Pick a trail with a good path through woods and walk. When she gets ahead hide. It won't work if there are other people or dogs because she'll just follow them. Eventually she will look back to see where you are. She needs to experience fear, near panic to learn this lesson. It only needs to be repeated a few times to work. 

Don't go to high distraction parks off leash until you are sure she has "got it". The more you play the chase game the more she knows that she is the pack leader outdoors.


----------



## Peanut (Dec 1, 2013)

Thank you, thank you.

She never goes out of my sight, she is very careful and follows me and checks on me. The problem is that sometimes she will not come when called, it is not that she runs away, she will stay in the same place and carry on doing whatever she is doing. But technically speaking she might not come.

She does this especially at home. She never comes home when she is in the garden and called unless tricked. Heavily tricked.

And if I am inside the house and I call her to give her a cuddle or whatever else, she refuses to come to me. She looks and stays where she is.


Do I make sense?


----------



## fairlie (Sep 7, 2013)

Yes perfect sense. Rufus is the same, smarter than me by a large factor. It sounds insane but I think you need to explain things to her. If you want her to come to try on a new outfit then you go to her. Same for toenail clipping, grooming, putting her leash on and showing off her obedience to friends. Call her only for reasons that make sense to her and use real words. "I just dropped a slice of roast beef, come help me clean up" will usually work. She'll soon learn to trust that when you say come it means there is something in it for her. They are far too smart for blind obedience for obedience sake. I think they find it demeaning.

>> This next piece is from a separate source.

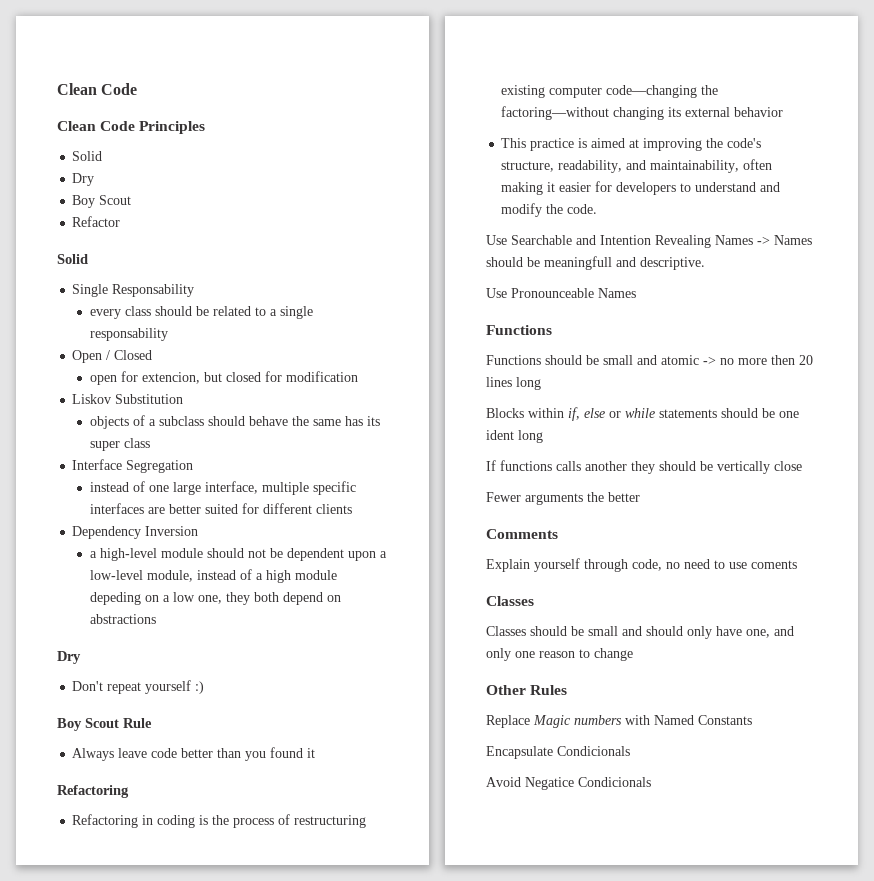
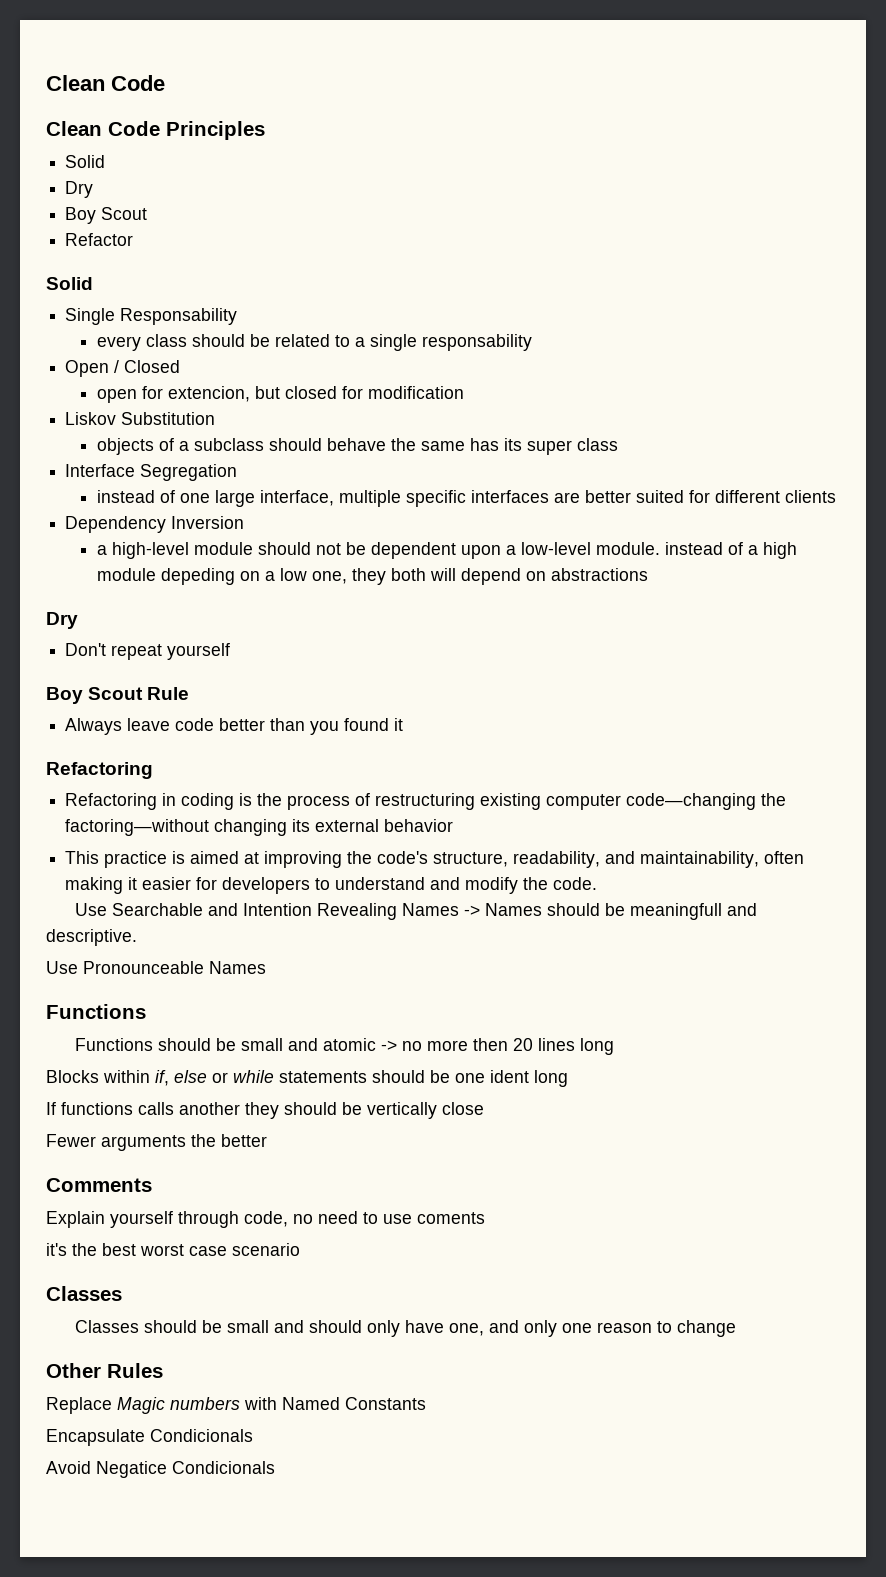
- a high-level module should not be dependent upon a low-level module, instead of a high module depeding on a low one, they both depend on abstractions
+ a high-level module should not be dependent upon a low-level module. instead of a high module depeding on a low one, they both will depend on abstractions
- Don't repeat yourself :)
+ Don't repeat yourself
+ it's the best worst case scenario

The exception to this is a Pavlovian response to an emergency whistle. Train for that once each day with something incredibly great, like a slice of cheese. 

Hopefully one of the really expert trainers like Marzi will come and help you out more. Rufus and I have worked out a bit of a strange dog owner relationship.


----------



## Peanut (Dec 1, 2013)

Wow, that's incredibly useful.thanks so much, it makes a lot of sense and it makes sense for peanut.

I will most definitely do as you say.

A million thanks


----------



## Abby (Feb 25, 2014)

My 4 month old pup gets like this some days. I have a house full of teenagers and this behaviour from my puppy just reminds me of more teenage attitude! It is like she looks at me and says, "You can't make me!" When she is hungry and well exercised she is as obedient as can be but especially late in the day when she knows bedtime is coming and she gets a burst of energy while the family is winding down, puppy goes wild and will not come for anything, sometimes even for treats and toys she loves. I have taken to leaving her leash on her so I can at least catch her when she hides under the hardest to reach part of the couch and refuses to come. If she comes without too much coaxing or need for the leash she gets treats and cuddles and ear rubs. If I have to force her to come to me she just gets tucked into bed with no loving fuss made over her first.

I remember from other dogs I have raised that 4-8 or 10 months is challenging for this very reason. It will get better!


----------